Une « déclaration de Dakar » pour les musées

Soixante directeurs de musées africains et européens créent un réseau d’échanges destiné à dépasser le stade des restitutions d’œuvres, et destiné à affranchir l’art africain d’un regard ethnographique. Ils promettent des expositions itinérantes offrant une vision nouvelle.
« Un réseau est né à Dakar, un forum pour forger un futur commun. Un premier pas sur un long et passionnant chemin pour promouvoir la compréhension mutuelle. » Ainsi se réjouissent les organisateurs d’un forum de haut niveau, qui s’est tenu du 25 au 27 avril 2023 à Dakar.
Ce, sous la férule de Hamady Bocoum, directeur du Musée des Civilisations noires de Dakar et président du Comité de pilotage, et de Guido Gryseels, vice-président de ce Comité et ancien directeur général du Musée royal de l’Afrique centrale à Tervuren, en Belgique.
« Ensemble, nous devons repenser nos pratiques en nous appuyant sur les savoirs et l’expertise endogènes pour mieux nous adapter aux enjeux climatiques et travailler sur des espaces respectueux de l’environnement. »
Venus de 38 pays d’Afrique et d’Europe, soixante directeurs de musée ont donc constitué un réseau d’échange et de collaboration, destiné à nouer des liens durables et des expositions itinérantes conjointes.
Cette rencontre d’une ampleur inédite, fait écho au processus de restitution d’œuvres africaines pillées durant la période coloniale. « Le Patrimoine ne doit pas être un espace conflictuel mais un espace de dialogue », justifie Hamady Bocoum. Qui veut aller au-delà des simples gestes de restitutions d’œuvres.
L’Afrique « ne doit pas rester dans la perspective de subordination, penser que notre patrimoine se trouve dans les musées européens. Elle continue à produire. Nous devons continuer à constituer des collections d’art africain, d’art contemporain pour que demain, on ne nous dise pas qu’on nous a volés à nouveau ! »

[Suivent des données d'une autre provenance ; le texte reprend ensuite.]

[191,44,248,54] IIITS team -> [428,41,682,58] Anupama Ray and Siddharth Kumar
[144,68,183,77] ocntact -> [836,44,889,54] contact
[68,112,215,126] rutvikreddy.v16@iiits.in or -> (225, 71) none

Hors de question, donc de « centraliser la colonisation dans le narratif de l’histoire africaine ». D’ailleurs, la colonisation n’est à son sens qu’une « parenthèse » dans l’histoire de l’Afrique.
Les directeurs ont publié une déclaration commune. Ils s’engagent à « mutualiser » leurs efforts « pour documenter, préserver et réinterpréter les collections en Afrique et en Europe et à les mettre à disposition du public par la numérisation, la recherche, la pédagogie et les expositions ».

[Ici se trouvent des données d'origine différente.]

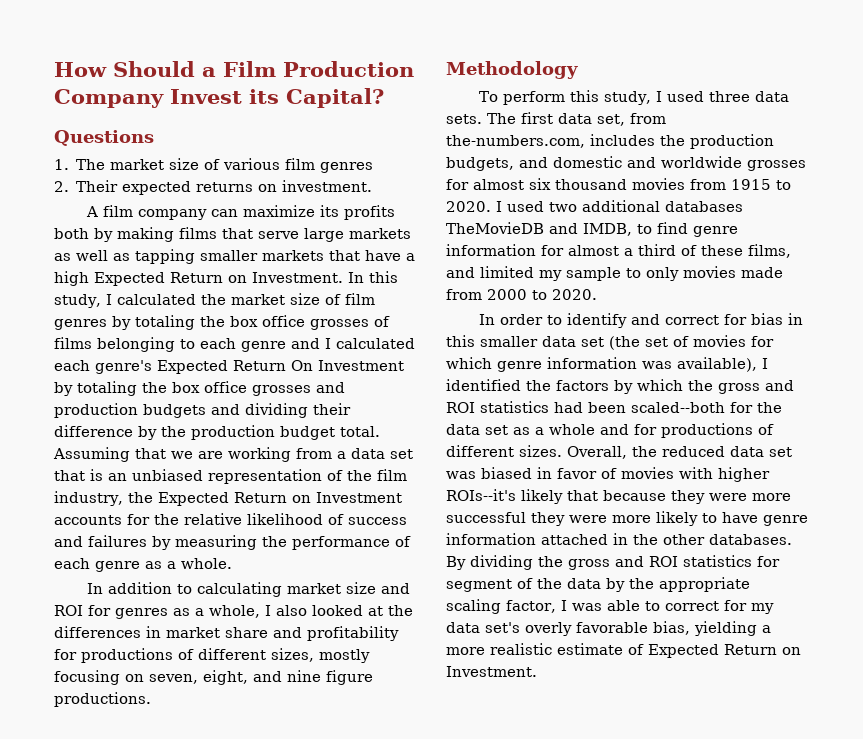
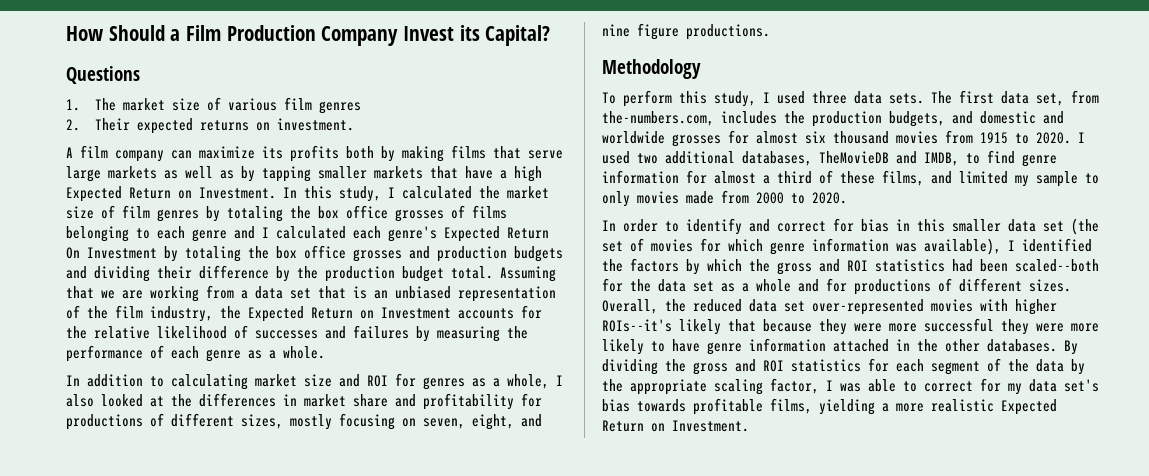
(130, 257) none -> [241,166,255,182] by
[348,517,407,525] success -> [255,330,318,339] successes
[665,201,743,212] databases -> [742,151,812,166] databases,
[446,467,617,479] was biased in favor of -> [812,299,924,315] over-represented
(780, 561) none -> [896,359,924,372] each
[525,621,690,636] overly favorable bias, -> [602,398,812,415] bias towards profitable films,
[557,643,644,655] estimate of -> (994, 405) none

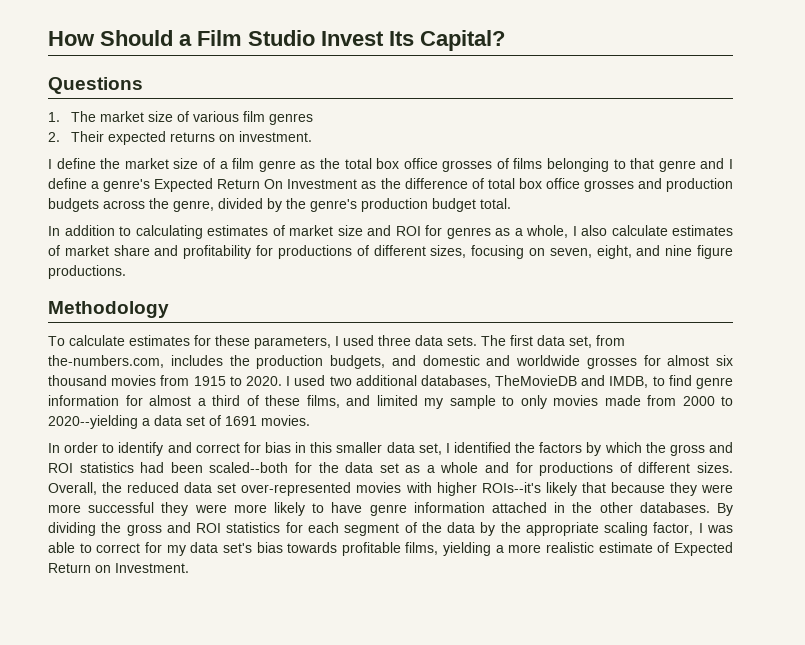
[226,25,480,46] Production Company Invest its -> [248,30,414,46] Studio Invest Its
[66,145,563,162] [66,166,542,182] [66,186,549,202] [66,205,311,222] A film company can maximize its profits both by making films that serve large markets as well as by tapping smaller markets that have a high Expected Return on Investment. In this study, I calculated the market size of film genres by totaling the -> [48,158,372,172] I define the market size of a film genre as the total
[157,226,185,239] each -> [630,158,655,169] that
[276,226,381,239] calculated each -> [48,178,100,189] define a
[164,246,269,262] by totaling the -> [361,178,515,189] as the difference of total
[66,265,318,282] and dividing their difference by the -> [103,198,357,212] across the genre, divided by the genre's
[500,266,556,282] [66,285,556,302] [66,305,542,322] [66,325,528,342] [66,345,325,362] Assuming that we are working from a data set that is an unbiased representation of the film industry, the Expected Return on Investment accounts for the relative likelihood of successes and failures by measuring the performance of each genre as a whole. -> (511, 203) none
(248, 382) none -> [207,225,285,236] estimates of
[101,393,297,407] looked at the differences in -> [611,225,733,236] [48,245,60,256] calculate estimates of
[290,414,332,430] mostly -> (467, 251) none
[623,90,756,107] perform this study, -> [69,335,331,349] calculate estimates for these parameters,
[812,192,847,204] 2020. -> [48,415,310,429] 2020--yielding a data set of 1691 movies.
[1043,218,1099,235] [602,238,1001,255] set (the set of movies for which genre information was available), -> [418,443,442,455] set,
(994, 405) none -> [598,542,670,553] estimate of

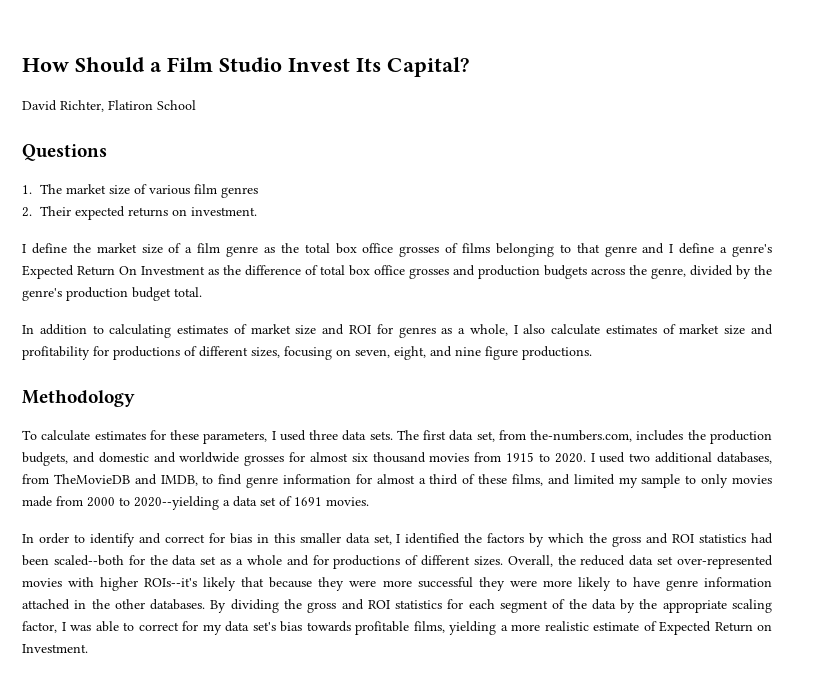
(505, 40) none -> [22,100,196,112] // David Richter, Flatiron School
[113,245,150,256] share -> [724,325,746,335] size
(491, 381) none -> [22,474,49,484] from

Le développement d’expositions itinérantes conjointes, avec de multiples partenaires, circulant en Afrique et en Europe représente « un instrument de transformation des récits qui construisent notre vision du monde ».
Construire un futur commun
Un programme d’action sera soumis à des partenaires politiques et des bailleurs de fonds pouvant contribuer à sa pérennisation. « Nous avons le souhait de les accompagner, de les financer parce que protéger le patrimoine, le mettre à disposition, de s’en servir pour l’éducation, c’est un sujet de développement », a commenté à l’AFP Rémy Rioux, directeur général de l’Agence française de développement.
Même volontarisme du côté allemand : « La politique culturelle de l’Allemagne ambitionne un nouveau partenariat avec les pays africains, dans un contexte de vérité et de confiance. Ainsi, la restitution n’est pas et ne sera pas une fin mais le début d’une nouvelle réflexion », juge Andreas Goergen, ministère de la Culture allemand.Dans leur « Déclaration de Dakar », les directeurs de musées affirment leur ambition « de construire ensemble un futur commun dans une perspective de dialogue des cultures dont Léopold Sédar Senghor fut un des plus grands chantres ». Convaincus que les musées ont un rôle majeur à jouer pour la promotion de la paix et la compréhension mutuelle, « nous relevons ensemble le défi de construire et renforcer nos partenariats afin de répondre aux enjeux contemporains et transmettre aux générations futures un esprit de confiance mutuelle et de respect », ajoute cette déclaration.
« Nos musées ne doivent donc pas être des espaces de nostalgie mais des lieux d’inspiration dynamiques où se construit aussi le patrimoine de demain. On a longtemps enfermé le patrimoine d’Afrique dans une vision ethnographique, c’est pourtant une richesse vivante, avec un potentiel dû à la force des images dont l’interprétation fabrique le contemporain et l’avenir de la société. »
L’art a aussi les yeux tournés vers l’avenir : « Ensemble, nous devons repenser nos pratiques en nous appuyant sur les savoirs et l’expertise endogènes pour mieux nous adapter aux enjeux climatiques et travailler sur des espaces respectueux de l’environnement », jugent les directeurs de musées.